Harness Beats Model: 6x Agent Performance Gap

Stanford/Tsinghua papers prove agent orchestration (harness) causes 6x performance variation on the same model; optimize harness via subtraction and natural language before switching models.

Harness: OS for LLMs, Driving 6x Performance

A harness turns a raw LLM (the inert CPU) into an agent by managing context (RAM), databases (disk), tools (drivers), and loops for actions, observations, and iteration. It structures nine components like runtime charter (state, contracts, sub-agents) and control logic. Same model + different harness = 6x performance gap, as seen running complex prompts in Claude Code vs. Cursor: varying reasoning paths, token spend, success rates. Focus here first—model choice is secondary.

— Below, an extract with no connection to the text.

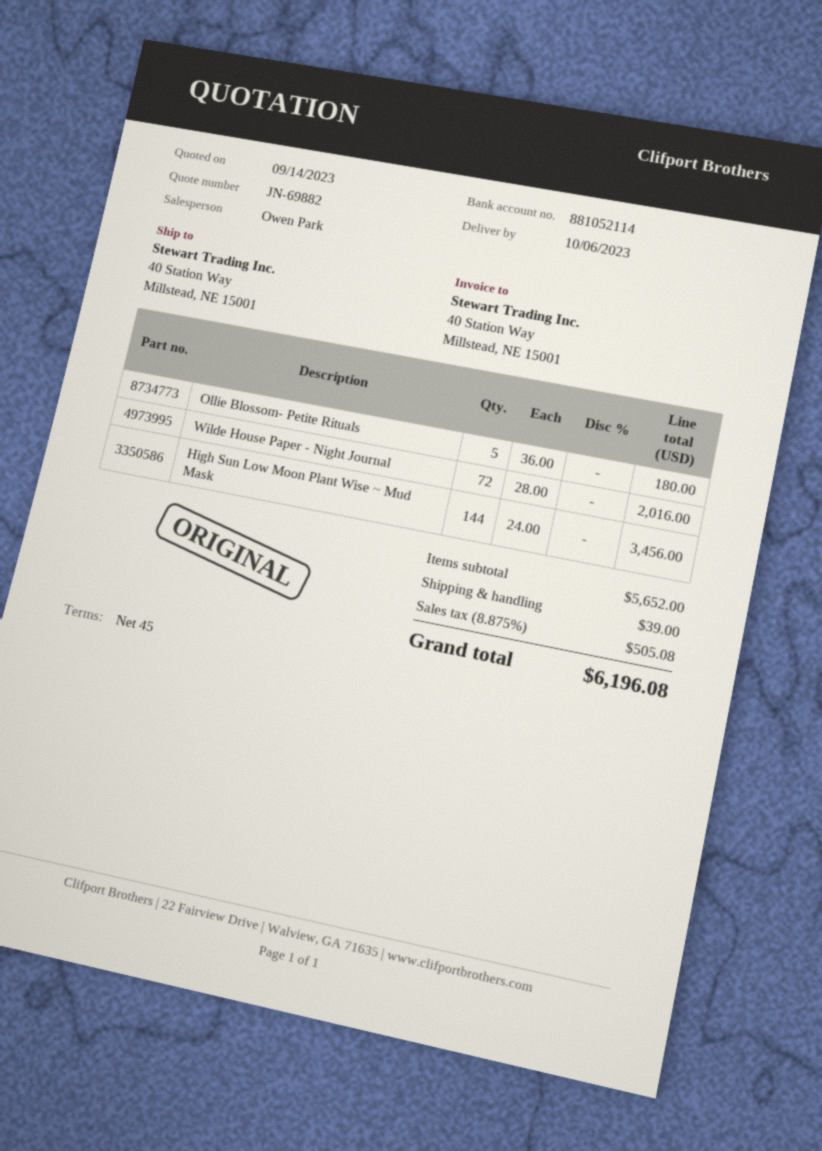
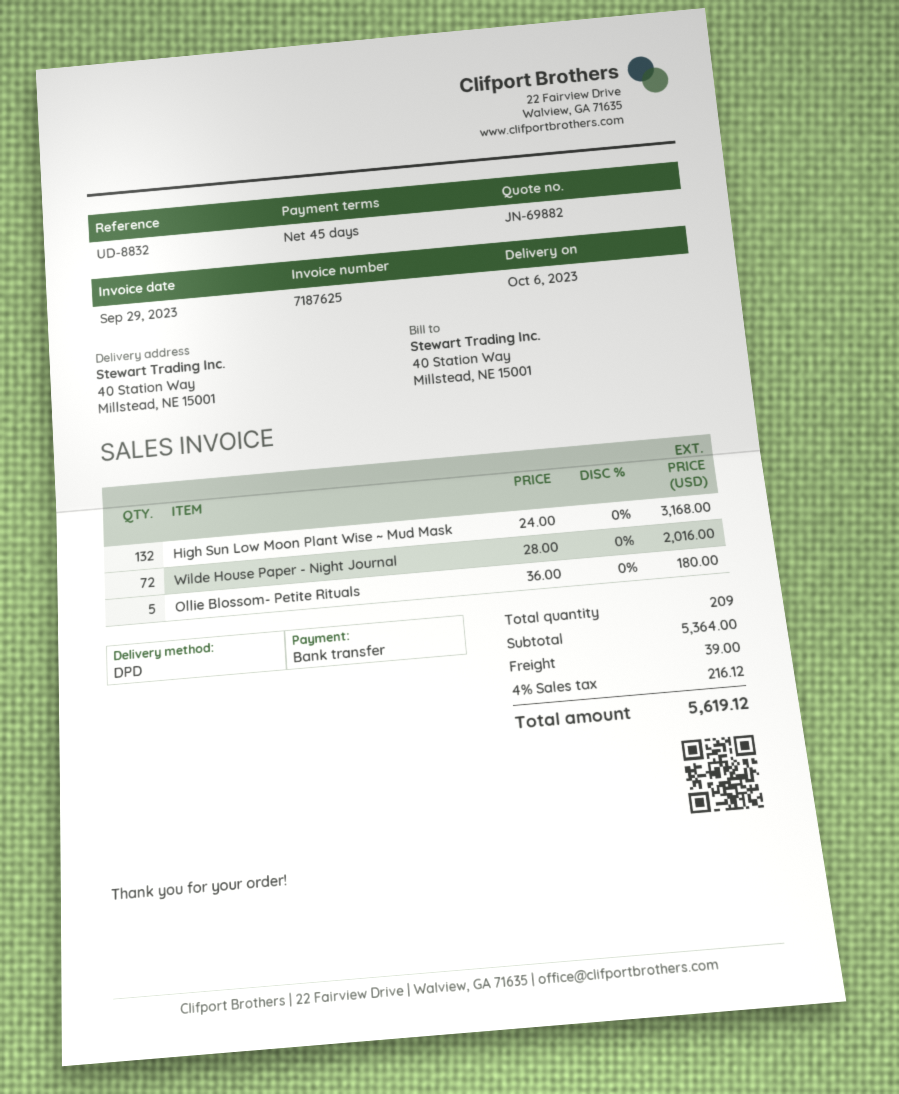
High Sun Low Moon Plant Wise ~ Mud Mask: 144 x 24.00 = 3456.00 -> 132 x 24.00 = 3168.00
subtotal: 5652.00 -> 5364.00
tax: 8.875% = 505.08 -> 4% = 216.12
total: 6196.08 -> 5619.12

Tsinghua Ablations: Subtract to Win, Natural Language Boosts

Tsinghua (Pan et al., March 2024) ablated harnesses on SWE-Bench (GPT-4o max reasoning): full harness hit 74-76% success but wasted 16.3M tokens/sample (600+ tool calls, 32+ min); stripped version used 1.2M tokens (51 calls, <7 min)—14x less compute for identical results. Key: self-evolution helped consistently; verifiers hurt (-0.8 SWE-Bench, -8.4 OS-World); multi-candidate search hurt (-5.6). Migrating OSWorld desktop automation from code to structured natural language harness: success 30.4% → 47.2% (+16.8 pts), runtime 361 → 41 min, calls 1200 → 34. Natural language enables isolated testing/swaps for clean experiments.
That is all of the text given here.